- DATA LISTING -
.....

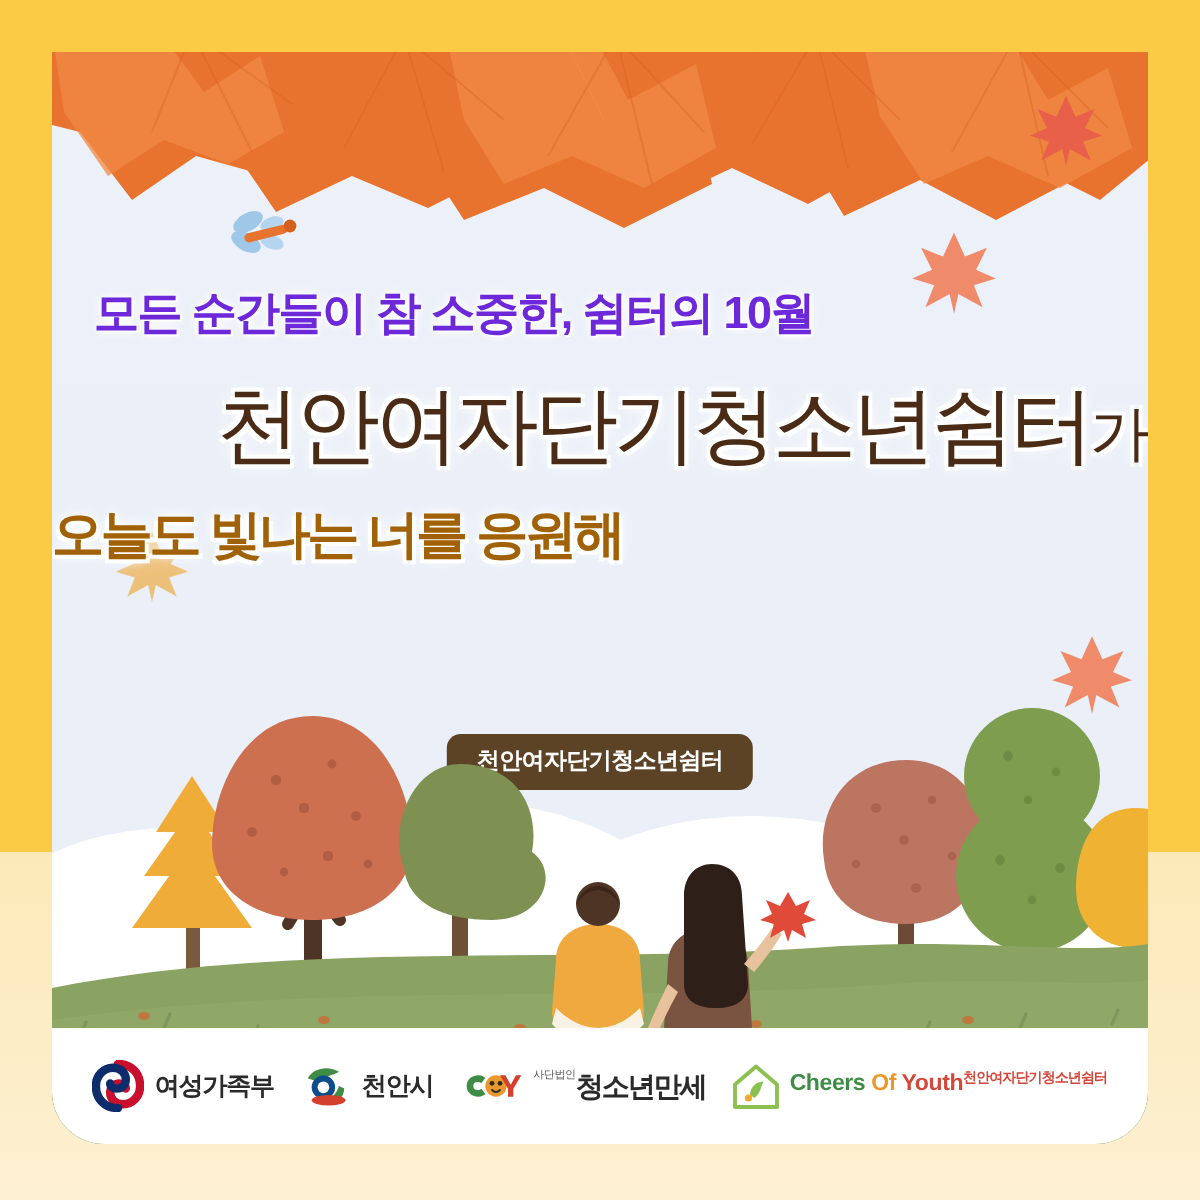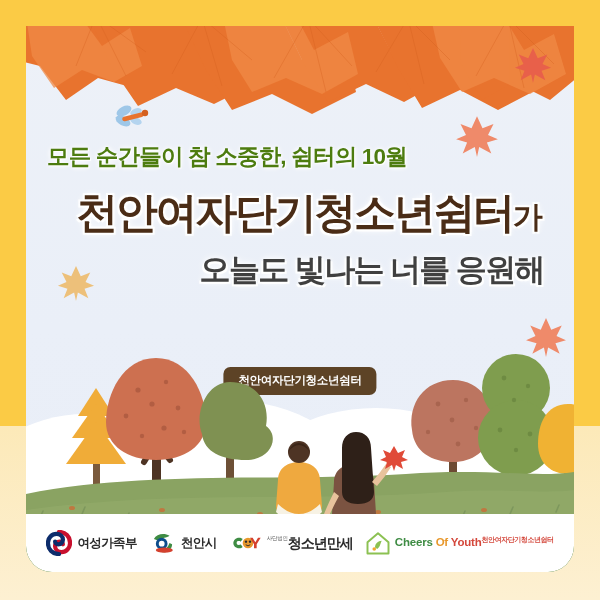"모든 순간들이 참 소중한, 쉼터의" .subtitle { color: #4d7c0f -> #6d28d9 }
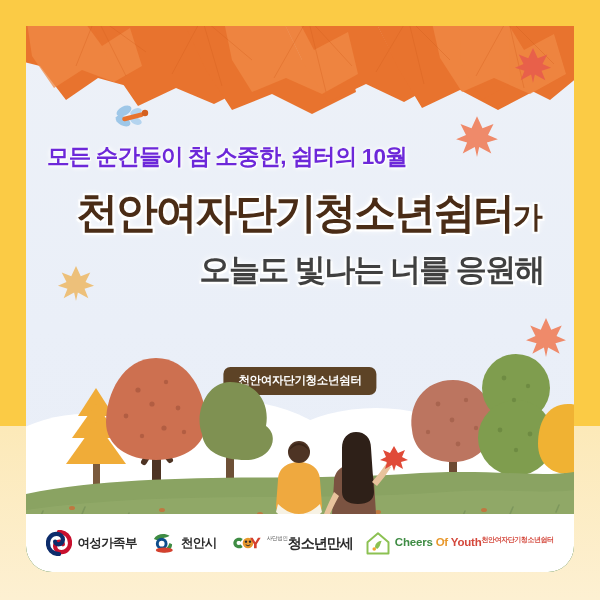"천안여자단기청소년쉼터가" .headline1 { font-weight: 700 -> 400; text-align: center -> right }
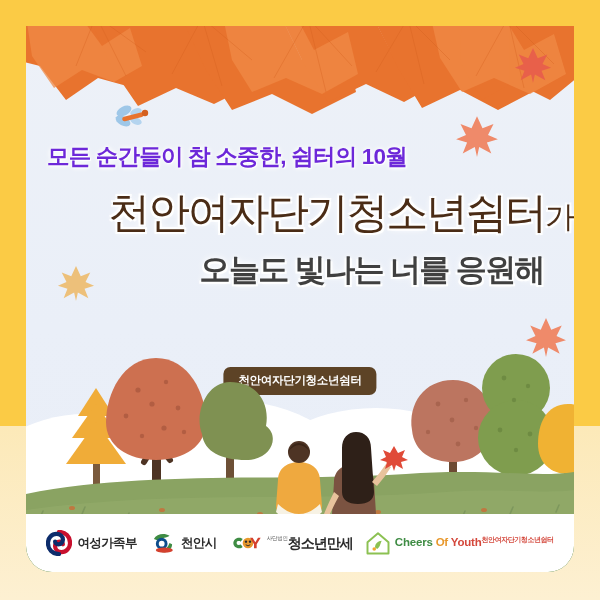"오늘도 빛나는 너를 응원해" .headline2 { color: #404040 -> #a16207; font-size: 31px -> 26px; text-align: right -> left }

.....

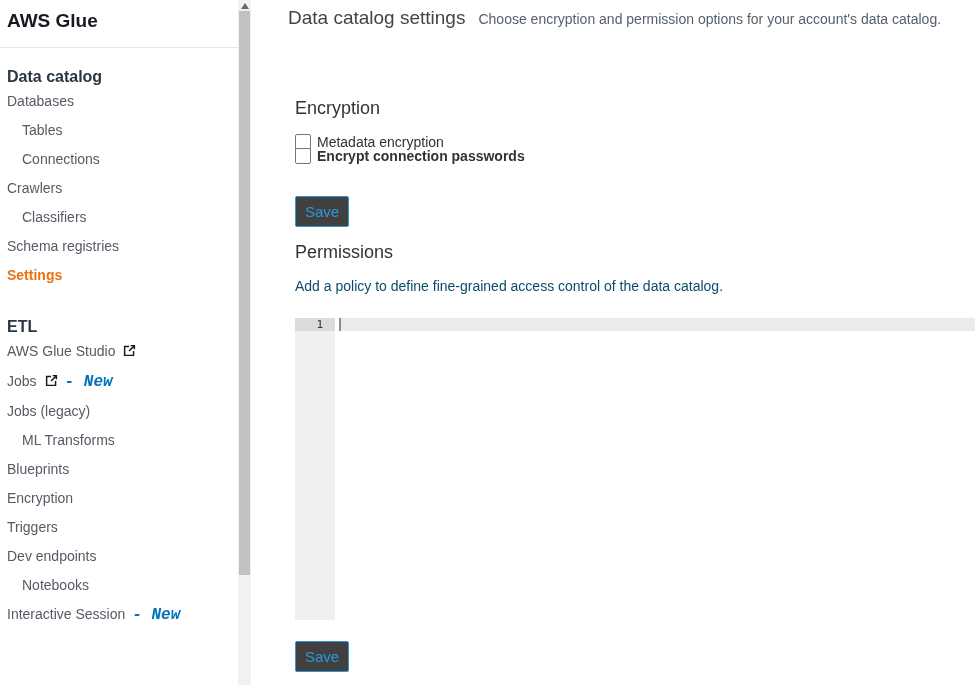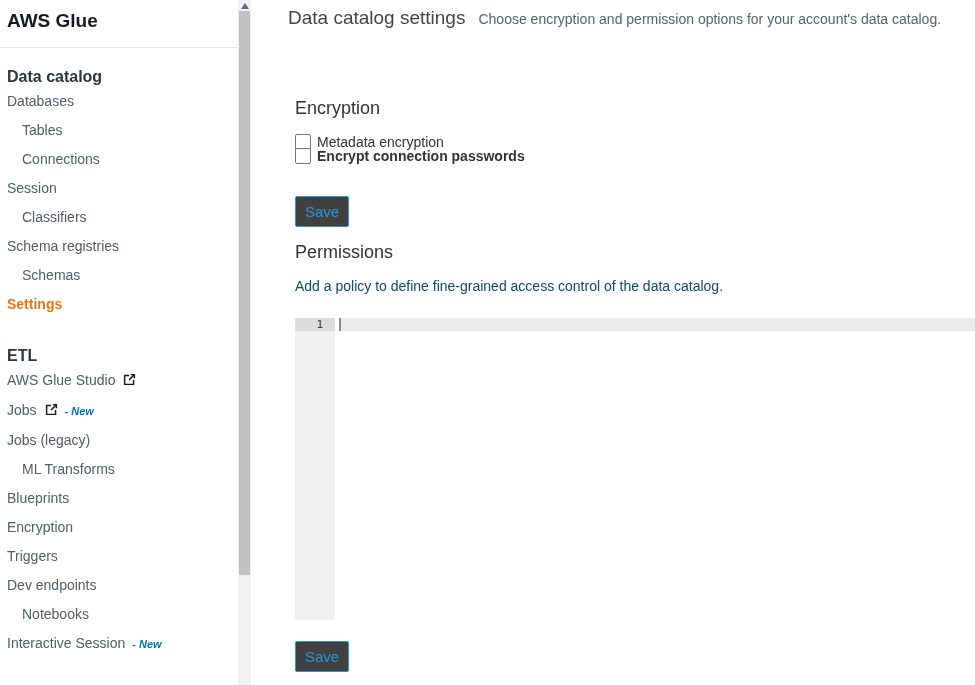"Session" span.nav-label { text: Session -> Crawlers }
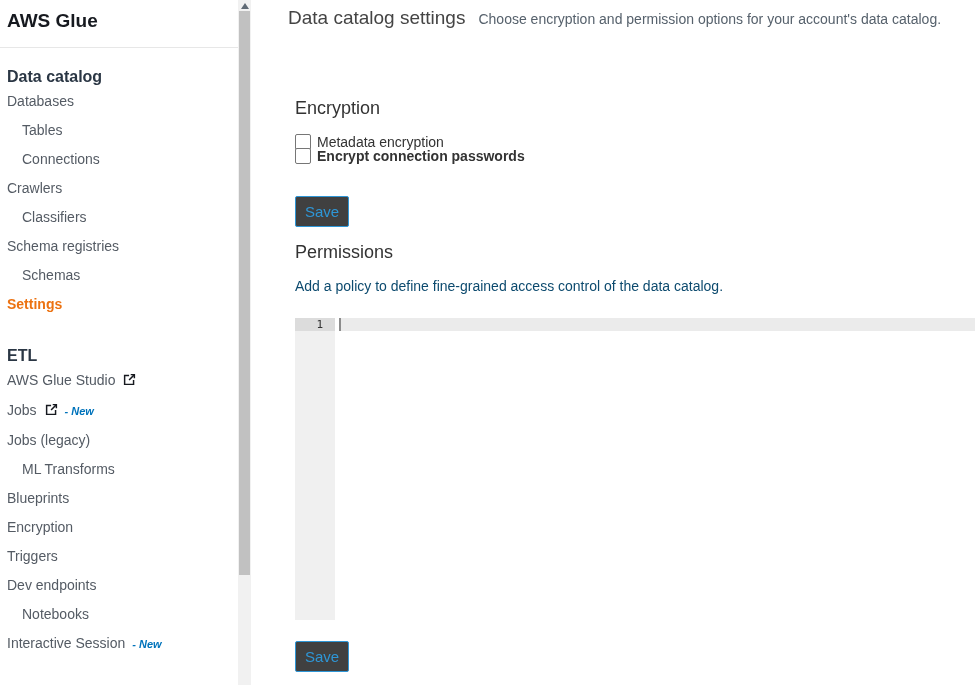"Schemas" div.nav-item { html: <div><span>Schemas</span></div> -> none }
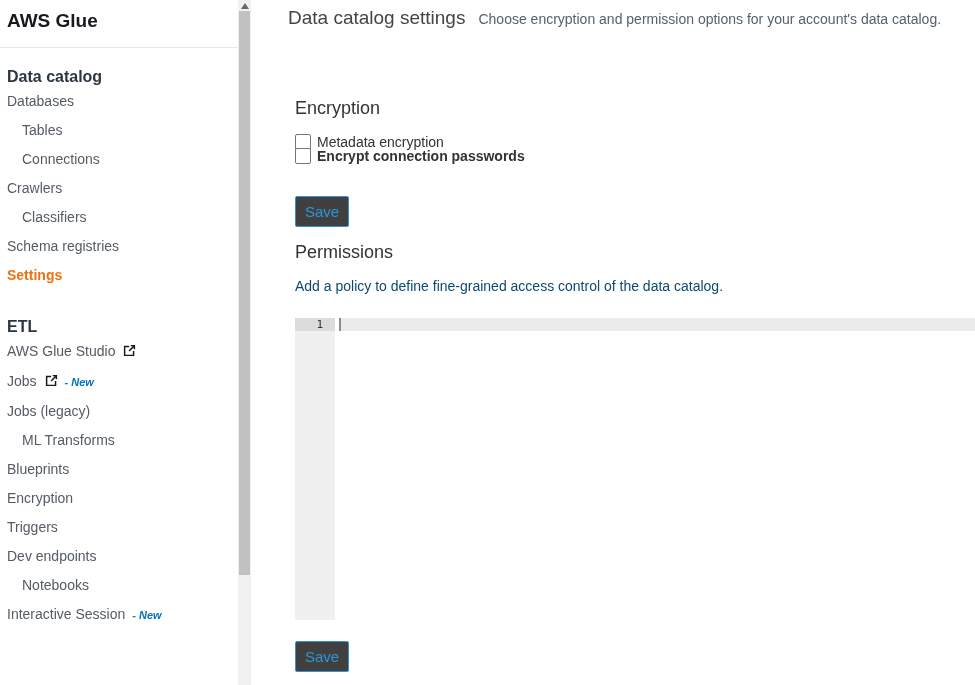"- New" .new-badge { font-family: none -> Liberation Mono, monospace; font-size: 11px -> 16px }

.....

- EXERCISE -
Output only the lines above from the one containing "color: #4d7c0f ->" to the one containing "color: #404040 ->", both included, exactly as written and with no pictures.

- RESPONSE BELOW -
"모든 순간들이 참 소중한, 쉼터의" .subtitle { color: #4d7c0f -> #6d28d9 }
"천안여자단기청소년쉼터가" .headline1 { font-weight: 700 -> 400; text-align: center -> right }
"오늘도 빛나는 너를 응원해" .headline2 { color: #404040 -> #a16207; font-size: 31px -> 26px; text-align: right -> left }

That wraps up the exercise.